Pick up some old Cisco hardware, learn command-line. Pick up an old PC, make it a pfSense box. Pick up an old SonicWALL, learn that. Learn site-to-site VPN's, road-warrior VPN's. Make a home server setup, local domain, learn Group Policy. A lot of stuff is going cloud, learning AzureAD is more important than ever, but is also more costly. Learning things like MS InTune and even GSuite MDM (Mobile Device Management) is critical in this day and age, doesn't matter if you're doing IT work for education facilities, enterprises or SMB's. Cloud hosting and virtualized environments are pretty much the core of everything.

Learn some backup solutions, Veeam, ShadowProtect, Macrium Reflect, Datto Continuity, etc. There's A LOT of them. You might be able to get an idea of what's most used in your market as well. But backups are more important than ever, especially with encryption, replication and other mitigations to prevent ransomware damage. 

Learning RMM software is a different can of worms and is also good, but odds are you'll learn that getting onboarded with an IT dept for a large enterprise or working for an MSP, etc. But remote managed services is still big business, albeit far riskier now.

A big plus to security education is learning and understanding concepts of SSL certs, MFA options and why they're more necessary now than ever and how to implement them, also understanding firewall rules and how they affect WAN connections, manage VPN's, etc. 

This is a very crazy, deep, constantly moving/changing rabbit hole. Its fun, engaging, challenging, and totally worth it!


----------



## 1freedude (Sep 4, 2020)

I am on my way to get dinner, but thanks a ton.

If you saw the Google Bits and Bytes on a resume, or someone brought it up, what would your reaction be?  Is it worthy of putting on a CV, or is it for a network simpleton?

Again, thanks a million @Kursah


----------



## Kursah (Sep 5, 2020)

I wouldn't give it too much weight, but it would still be worth listing if you choose to earn it, it shows dedication and willingness towards self-improvement in skillset and education.

Being honest, Google Bits and Bytes to me really means nothing more than the fact you were able to commit to earning a certification in basic networking, which is important for sure but not necessarily a deal maker or deal breaker. In-fact most of the baseline certs like A+, PCPro, etc. are seen that way. Even Net+ is that way. They introduce you into the concepts, give you the framework, and show you've invested some money, some time and some effort into learning more about this career path. Knowing that you are able to commit to them is almost as important as earning them for employers. Sometimes more-so. For example, my coworker, an Army vet, earned A+ and Net+ both in 1-week sessions. They were crammed, 5 full days of learning, labs and practice testing. But you cram so much in, what do you really gain? I let my CompTIA certs expire, I still list them as earned, but retaking them would be a waste of time and money for someone with my experience at this point.
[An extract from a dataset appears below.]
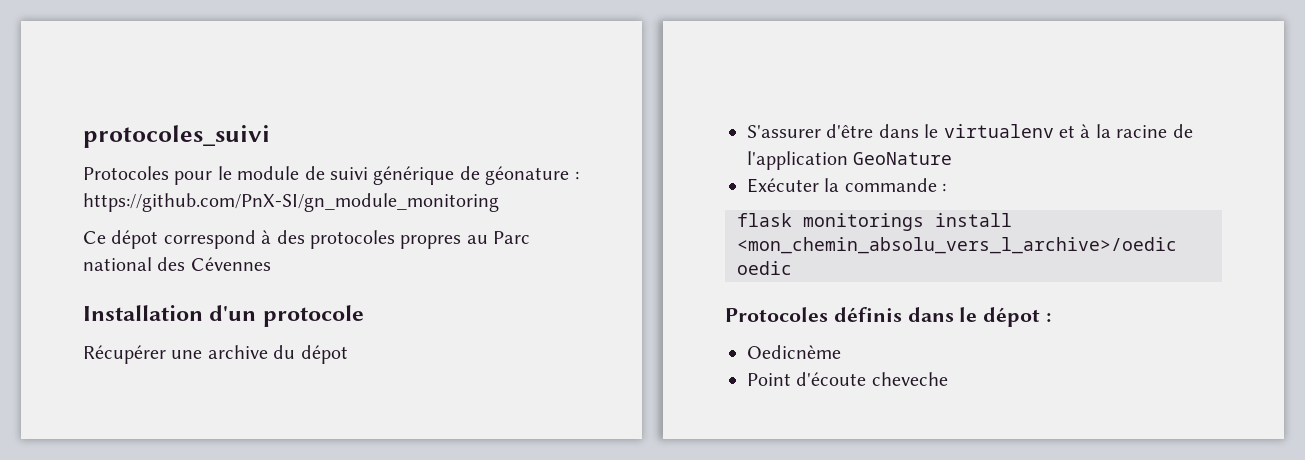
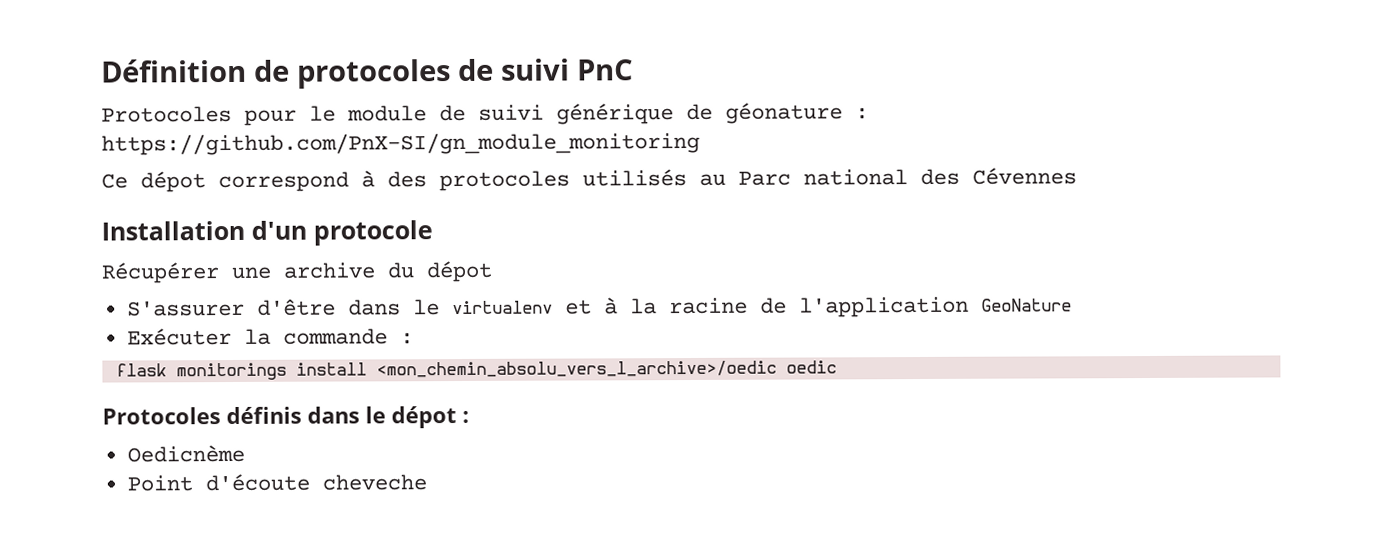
[83,125,270,148] protocoles_suivi -> [101,58,633,89] Définition de protocoles de suivi PnC
[400,235,462,249] propres -> [582,169,687,187] utilisés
It would be more impressive to me, if interviewing you, to know that you've been building PC's, learning networking, maintaining a well functioning home lab environment, and learning more advanced networking, security and administrative concepts that are used in the real world (based on your area of course). If you were doing it in your spare time because you were passionate about learning more, that you were so involved in ensuring your success that you're focusing on self-enrichment through experience gained from situations that thrive on success and loss with real experience.
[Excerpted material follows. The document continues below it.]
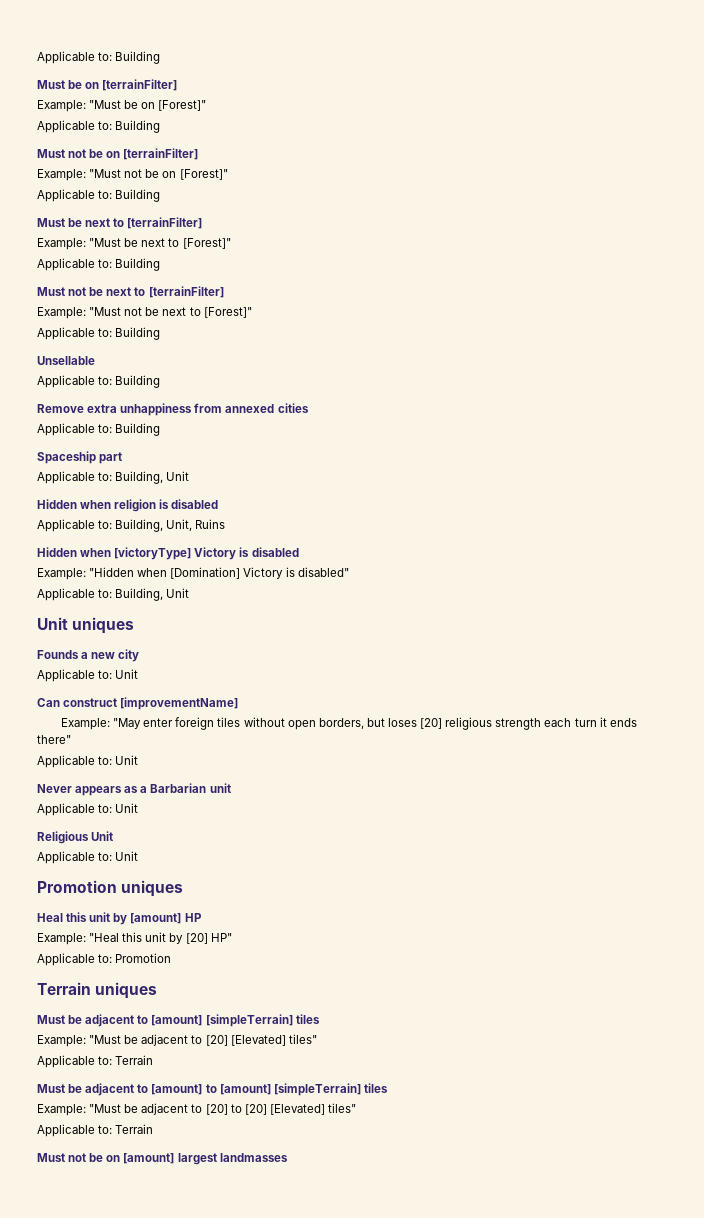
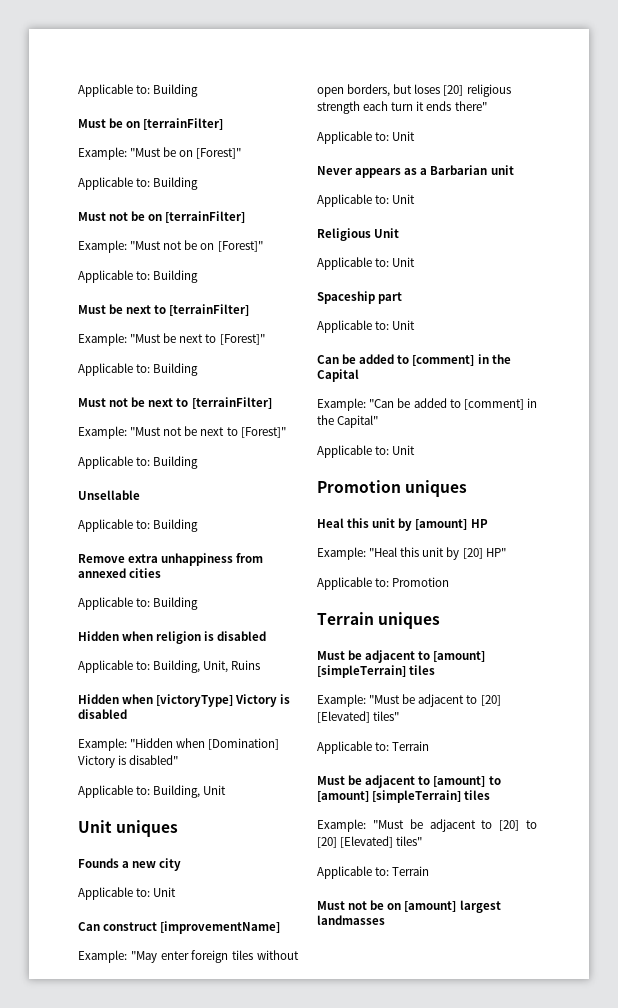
[37,451,123,464] [37,471,190,484] // Spaceship part // Applicable to: Building, Unit -> (199, 603) none
(139, 856) none -> [317,291,403,304] [317,320,416,333] [317,354,511,366] [317,369,359,382] [317,398,537,411] [317,415,379,428] [317,445,416,458] // Spaceship part // Applicable to: Unit // Can be added to [comment] in the Capital // Example: "Can be added to [comment] in the Capital" // Applicable to: Unit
Some of my earned certs from TestOut for their PCPro and NetworkPro certifications, which were correlating with the A+ and Net+ certs from CompTia were utterly useless when looking for a job, I usually had to explain what they were. Thankfully the class combined both certs into one course. Employers recognize CompTIA much more than many others, many require them. Again, its mostly for understanding basic concepts and showing motivation.

I'd honestly say the biggest issue I face now isn't lack of technical aptitude, if you're willing to learn it we can teach it, but the biggest struggle is good customer service skills. Too many folks are used to various forms of electronic media interactions, being more assholes to each other than learning respect, professionalism, and responsibility in communication etiquette. It might sound stupid, but in the current working force this is our biggest issue. Talking to someone face-to-face or even over the phone is a challenge for some folks, and sure there's a case to be made for the technical savant that hides out in the data center or dev lab, but that's the exception to the rule for companies like the one I work for. Learning how to respond to different levels of distress, learning how to triage a situation that may need escalation or may just need added to an existing ticket queue, and so on are harder to teach than ever. With enough time and if you're willing to start at a more introductory position, learning on the job while earning certs in your own time (which we pay for if you pass), is a great way to go in all honesty.

But if you're looking to get an edge into a slightly higher position, I wouldn't look at just certs, you have to gain real-world usable experience. If certs are all you really had to offer, I'd still place you in a low-level tech position to start and see what you were capable of.

Real-world experience, like any other career path is the most valuable, and in this field, constantly sharpening your skills and learning new ones, new products, new services, new protocols, etc. is absolutely vital. Once you go idle, it better be at a place and position that values you and job that you will appreciate even if you get bored. The only way to make forward progress is to roll up your sleeves, swallow your pride (if accepting an IT job offer is a lot less than you were earning, I took an over 50% pay reduction to change careers initially, now I'm earning over double what I was in my previous career.), and go for it.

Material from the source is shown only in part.